> _EXERCISE REQUIREMENTS_
Each entry below should appear again exactly as written, without pictures.

> _MATERIAL FOR THIS EXERCISE_
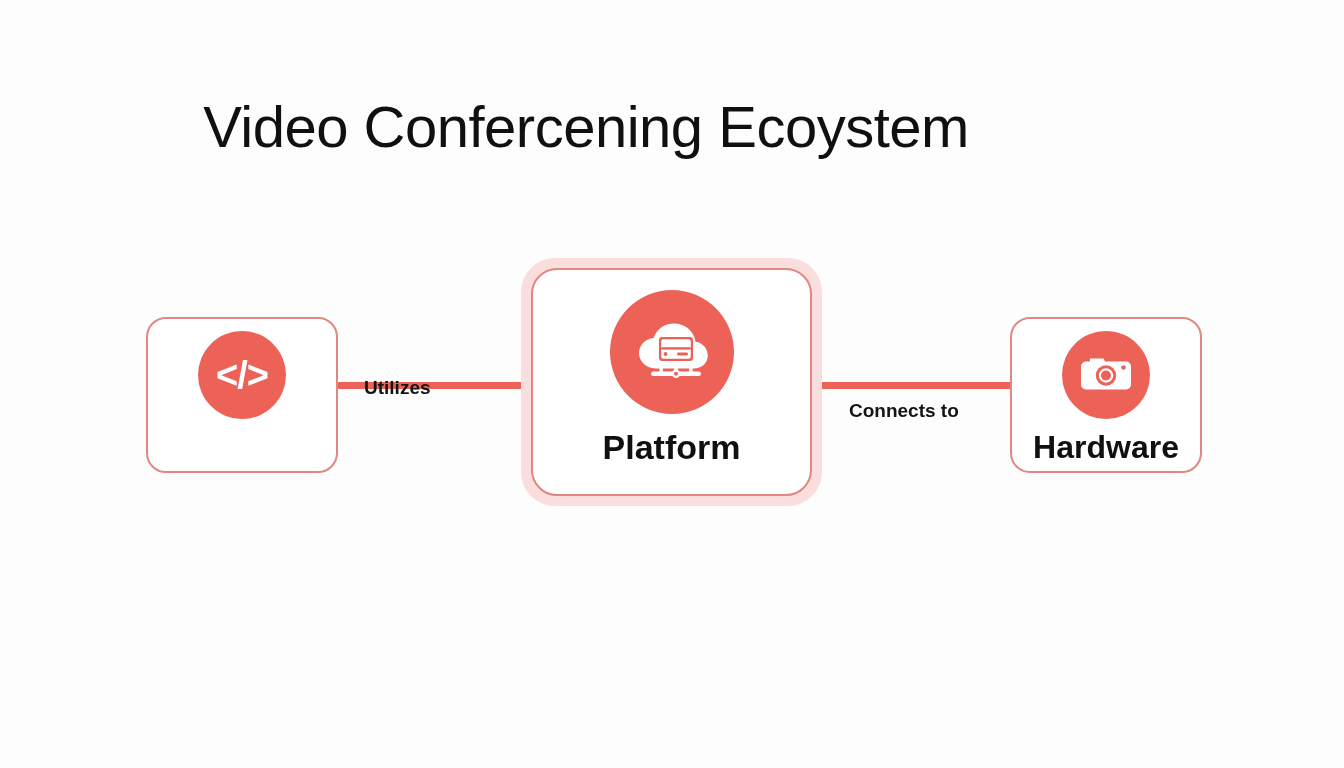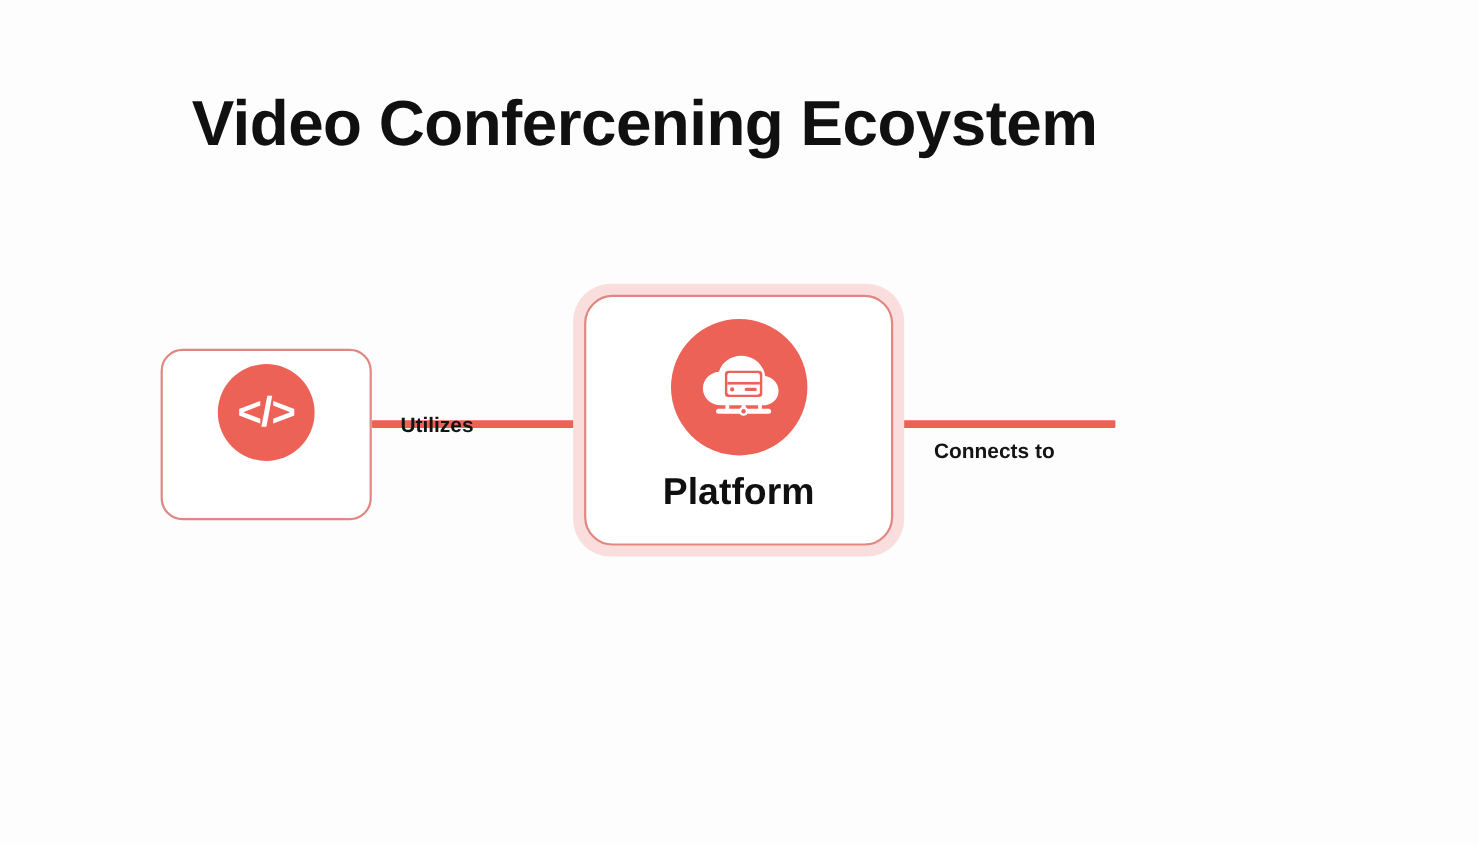--- a/index.html
+++ b/index.html
@@ -20,25 +20,25 @@
     position: absolute;
     inset: 0;
     width: 1344px;
     height: 768px;
   }
 
   
   .diagram-title {
     position: absolute;
     left: 0;
-    top: 84px;
+    top: 98px;
     width: 1172px;
     text-align: center;
     font-size: 58px;
-    font-weight: 700;
+    font-weight: 400;
     letter-spacing: -0.5px;
     color: #101010;
     line-height: 1.0;
     white-space: nowrap;
   }
 
   
   .edge-line {
     position: absolute;
     height: 7px;
@@ -178,14 +178,31 @@
         <rect x="20" y="57.5" width="50" height="4.6" rx="2.3" fill="#ffffff"></rect>
         <rect x="28.5" y="53.2" width="3.4" height="6" fill="#ffffff"></rect>
         <rect x="58.2" y="53.2" width="3.4" height="6" fill="#ffffff"></rect>
         <circle cx="45" cy="59.8" r="4.2" fill="#ffffff"></circle>
         <circle cx="45" cy="59.8" r="2.0" fill="#ec6257"></circle>
       </svg>
     </div>
     <div class="node-label">Platform</div>
   </div>
 
+  <div class="node side hardware">
+    <div class="icon-circle small">
+      <svg width="56" height="46" viewBox="0 0 56 46" fill="none">
+
+        <path d="M12 6.5h13.5l2.4 5H12z" fill="#ffffff"></path>
+
+        <rect x="3" y="9.5" width="50" height="28" rx="5" fill="#ffffff"></rect>
+
+        <circle cx="28" cy="23.5" r="10.2" fill="#ec6257"></circle>
+        <circle cx="28" cy="23.5" r="7.2" fill="#ffffff"></circle>
+        <circle cx="28" cy="23.5" r="5.0" fill="#ec6257"></circle>
+
+        <circle cx="45.5" cy="15.5" r="2.3" fill="#ec6257"></circle>
+      </svg>
+    </div>
+    <div class="node-label">Hardware</div>
+  </div>
 
 </div>
 
 </body></html>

> _SOLUTION FOR THIS PROBLEM_
--- a/index.html
+++ b/index.html
@@ -20,25 +20,25 @@
     position: absolute;
     inset: 0;
     width: 1344px;
     height: 768px;
   }
 
   
   .diagram-title {
     position: absolute;
     left: 0;
-    top: 84px;
+    top: 98px;
     width: 1172px;
     text-align: center;
     font-size: 58px;
-    font-weight: 700;
+    font-weight: 400;
     letter-spacing: -0.5px;
     color: #101010;
     line-height: 1.0;
     white-space: nowrap;
   }
 
   
   .edge-line {
     position: absolute;
     height: 7px;
@@ -178,14 +178,31 @@
         <rect x="20" y="57.5" width="50" height="4.6" rx="2.3" fill="#ffffff"></rect>
         <rect x="28.5" y="53.2" width="3.4" height="6" fill="#ffffff"></rect>
         <rect x="58.2" y="53.2" width="3.4" height="6" fill="#ffffff"></rect>
         <circle cx="45" cy="59.8" r="4.2" fill="#ffffff"></circle>
         <circle cx="45" cy="59.8" r="2.0" fill="#ec6257"></circle>
       </svg>
     </div>
     <div class="node-label">Platform</div>
   </div>
 
+  <div class="node side hardware">
+    <div class="icon-circle small">
+      <svg width="56" height="46" viewBox="0 0 56 46" fill="none">
+
+        <path d="M12 6.5h13.5l2.4 5H12z" fill="#ffffff"></path>
+
+        <rect x="3" y="9.5" width="50" height="28" rx="5" fill="#ffffff"></rect>
+
+        <circle cx="28" cy="23.5" r="10.2" fill="#ec6257"></circle>
+        <circle cx="28" cy="23.5" r="7.2" fill="#ffffff"></circle>
+        <circle cx="28" cy="23.5" r="5.0" fill="#ec6257"></circle>
+
+        <circle cx="45.5" cy="15.5" r="2.3" fill="#ec6257"></circle>
+      </svg>
+    </div>
+    <div class="node-label">Hardware</div>
+  </div>
 
 </div>
 
 </body></html>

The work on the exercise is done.